Timothy Kelsey Cannon was born in Doncaster, south Yorkshire, in 1943, the older son of a naval officer, John “Pop” Cannon, who later worked for IBM. He was educated at Marlborough College in Wiltshire, then followed in his father’s footsteps by joining the Royal Navy.
He spent a year at the Britannia Royal Naval College in Dartmouth, two as a midshipman in the Far East, serving on landing craft during the guerrilla war known as the Malay Emergency, and four at the Royal Naval Engineering College in Manadon, Devon. There he met his first wife, Gillian Williams, with whom he had two children: Malcolm, who became a lieutenant colonel in the army; and Harriet, who supplies equipment to the film industry. In his free time he played water polo for the Navy.

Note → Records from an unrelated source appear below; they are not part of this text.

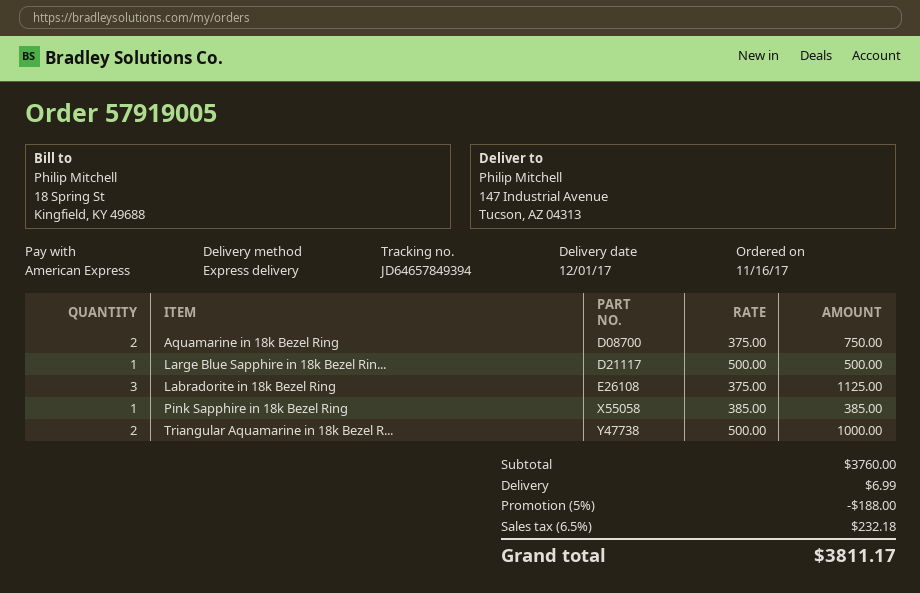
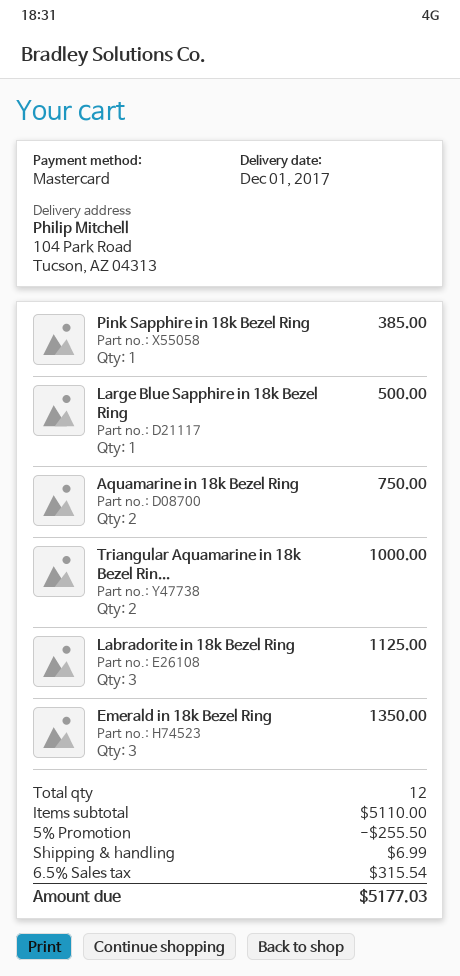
payment method: American Express -> Mastercard
ship to: 147 Industrial Avenue, Tucson, AZ 04313 -> 104 Park Road, Tucson, AZ 04313
Emerald in 18k Bezel Ring: none -> 3 for 1350.00
subtotal: 3760.00 -> 5110.00
discount: 5% = 188.00 -> 5% = 255.50
tax: 6.5% = 232.18 -> 6.5% = 315.54
total: 3811.17 -> 5177.03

Thereafter he trained for submarine service at HMS Dolphin in Gosport, Hampshire; served on HMS Resolution, the first of the navy’s Resolution-class ballistic missile submarines; at HMS Cochrane, the shore establishment attached to the Rosyth naval base in Scotland; and in the nuclear safety section of Director General Ships in Bath. In 1975 Cannon joined HMS Warspite in Singapore. Launched in 1965 by Mary Wilson, the wife of the prime minister, Warspite was the third of Britain’s nuclear-powered submarines and the second of the Valiant Class.
In 1968 it had collided with the stern of a Soviet submarine it was shadowing in the Barents Sea and suffered serious damage to its central fin. Eight years later it suffered its second major accident with the Liverpool fire. After that, it had to be towed to the Devonport dockyard in Plymouth for two years of repairs.
Cannon spent another 14 years in the Navy, most of them in Bath, Devonport or at the Faslane naval base in Scotland, working to maintain the British nuclear submarine fleet. Having qualified as a yachtmaster offshore, one of the Royal Yachting Association’s top qualifications, he also took members of the Navy, Army and Air Force on three-week sailing expeditions in a 55ft naval yacht. In 1981 Cannon was promoted to the rank of commander, and in 1993 he retired after 32 years of naval service. Divorced in 1997, he married his second wife, Angela Bamford, a Ministry of Defence official, two years later.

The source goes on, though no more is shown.